The Linksjugend ['solid] (en: Left Youth ['solid]) is a political youth organisation in Germany. It is the official youth wing of the political party The Left. It was formed in 2007 as the legal successor to ['solid] – die sozialistische jugend (en: Solid: the socialist youth) which was the unofficial youth wing of the Left Party and its predecessor PDS. The name "solid" comes from sozialistisch, links, demokratisch (socialist, left, democratic.) As of 2026, it has about 14,300 members. Its membership has doubled from 2024 to 2026.

== History ==

Old logo

Solid: the socialist youth was formed in Hanover in June 1999 and was accepted by the Party of Democratic Socialism as a youth organisation "close to PDS" in March 2002. Membership is for people between the ages of 14 and 35 and in March 2005 they had 1,500 members.

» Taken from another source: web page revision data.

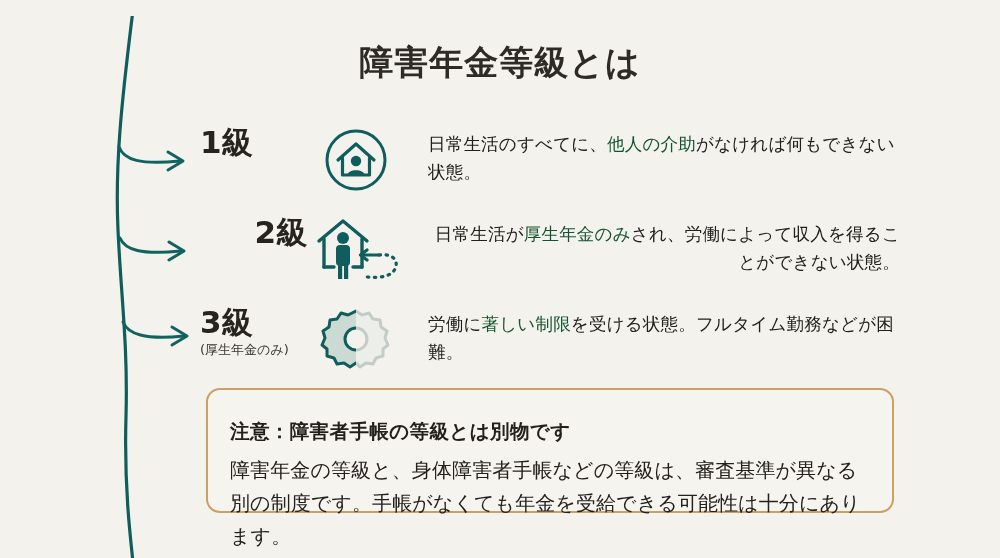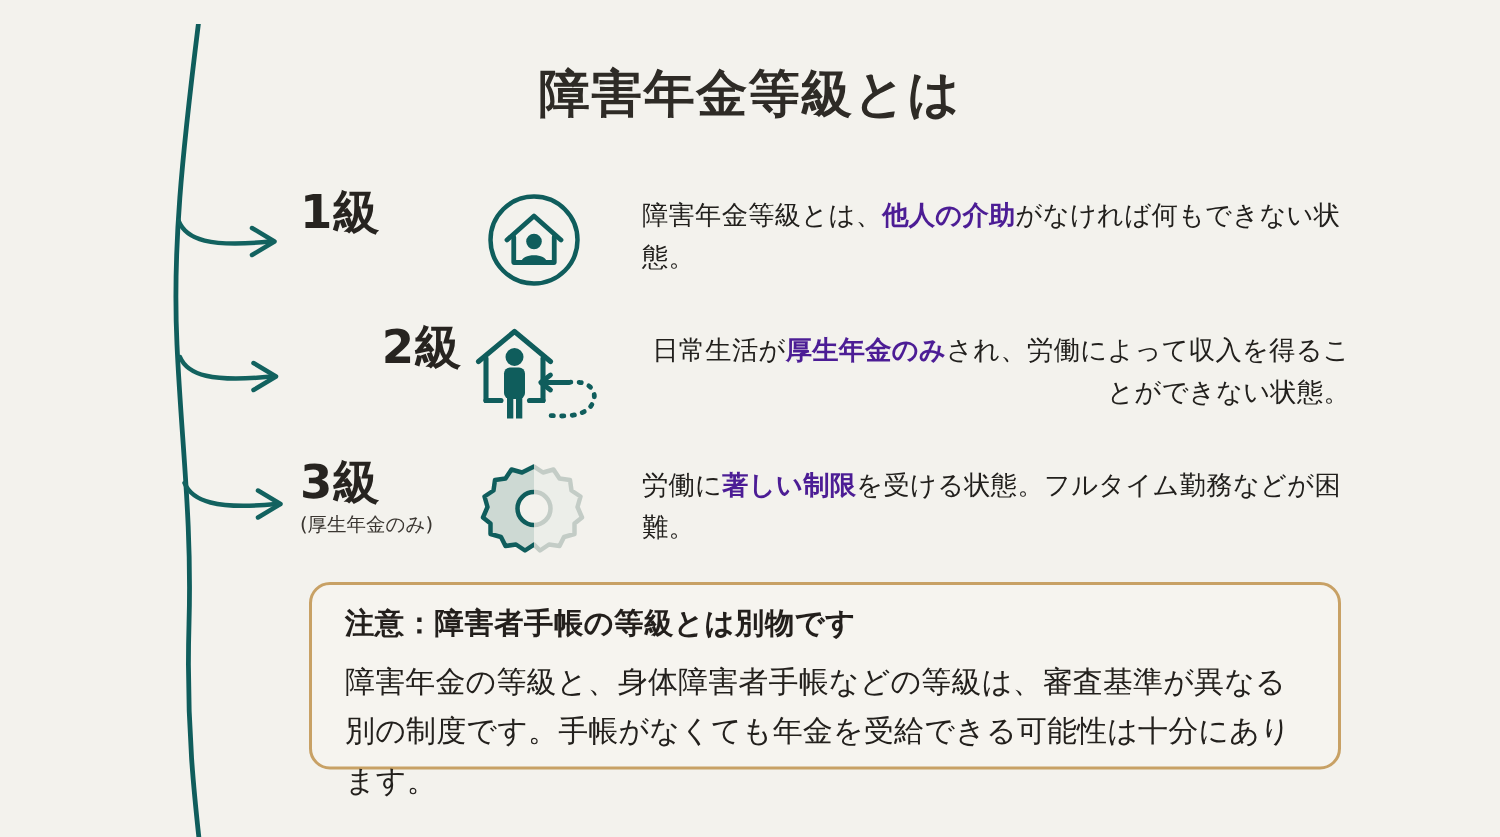--- a/index.html
+++ b/index.html
@@ -160,7 +160,7 @@
       </svg>
     </div>
     <div class="grade-desc">
-      <span>障害年金等級とは、</span><span class="hl">他人の介助</span><span>がなければ何もできない状態。</span>
+      <span>日常生活のすべてに、</span><span class="hl">他人の介助</span><span>がなければ何もできない状態。</span>
     </div>
   </div>
 

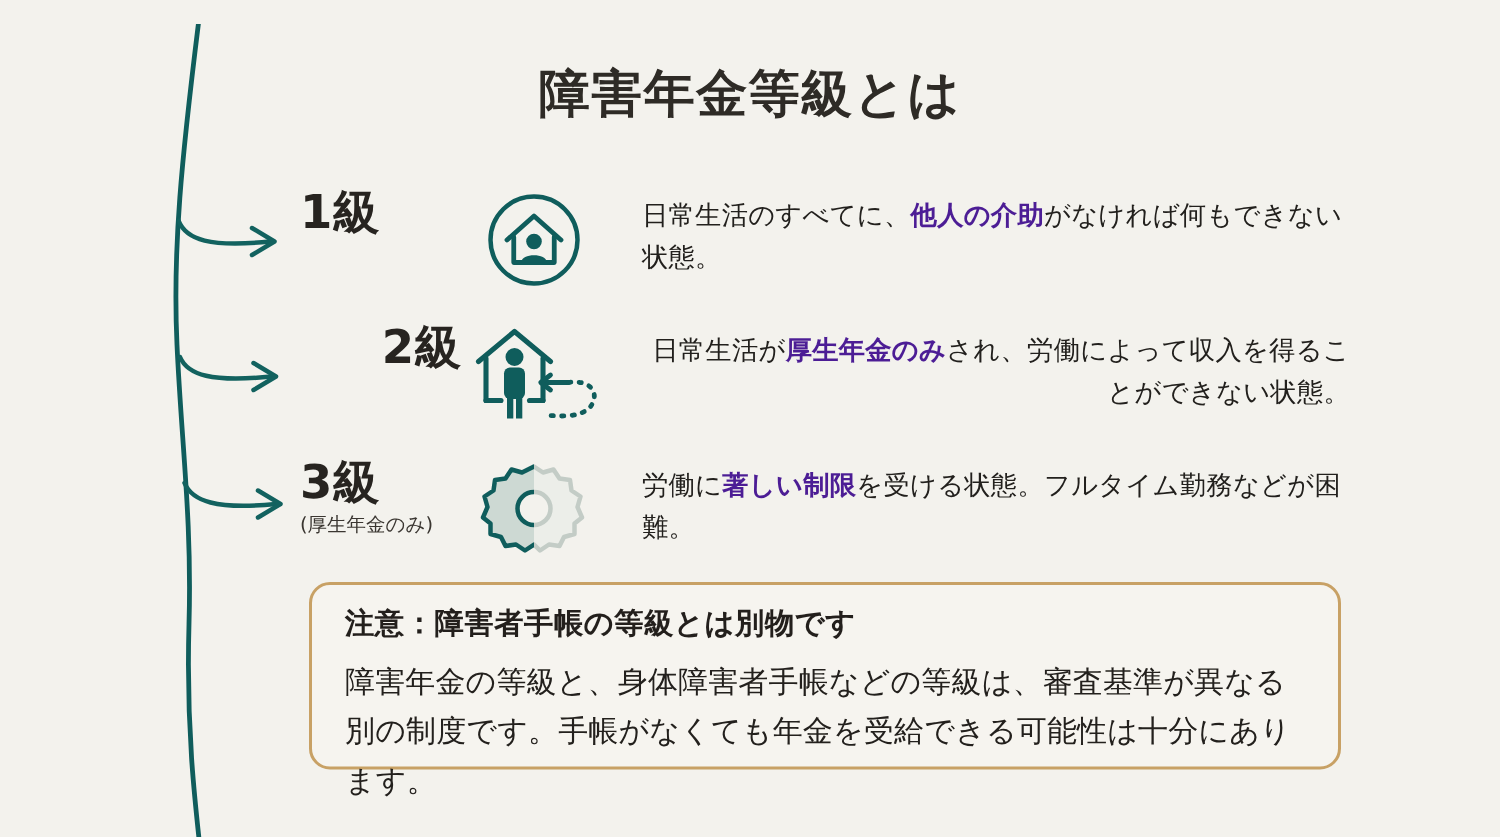--- a/index.html
+++ b/index.html
@@ -95,8 +95,8 @@
     letter-spacing: 0.2px;
   }
   .hl {
-    color: #4c1d95;
-    font-weight: 700;
+    color: #14532d;
+    font-weight: 400;
   }
 
   

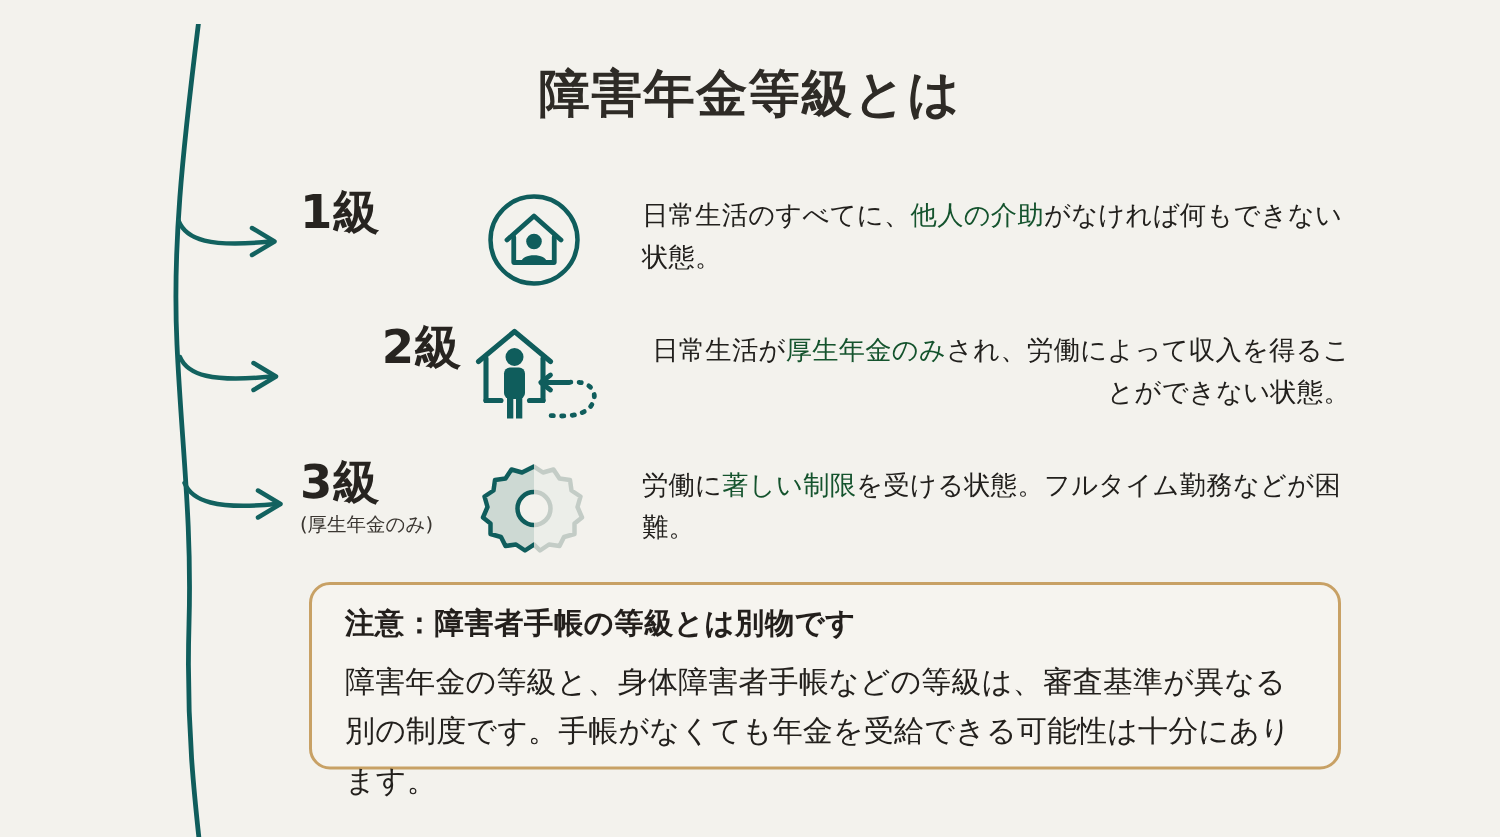--- a/index.html
+++ b/index.html
@@ -110,7 +110,7 @@
     border: 2px solid #c8a165;
     border-radius: 14px;
     background: #f6f4ef;
-    padding: 14px 22px 0 22px;
+    padding: 30px 22px 0 22px;
   }
   #note-heading {
     font-size: 19.5px;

Before 1999 the PDS's youth organisation was Arbeitsgemeinschaft Junge GenossInnen; since then, most young members of the Left-Party have concentrated within ['solid]. But due to differences, other young members formed the "PDS Youth", a youth organisation integrated within the party and by self-definition of the group serving to form future cadres for the full-fledged party. The PDS-youth was small compared to ['solid] and only represented in a small number of the federal States of Germany.

On Solid's federal delegate congress on 20 May 2007, the organisation reorganised to the present structure including the former PDS Youth and the youth organisation of WASG. This was a response to the fusion of the Left Party/PDS and WASG.

Following the Left's strong performance and renewed image in the 2025 German federal election, Left Youth Solid began to advance its hitherto ambiguous stances on revolution and the Israel-Gaza war, supporting a socialist revolution in Palestine and recognising Israel's 'colonial character'.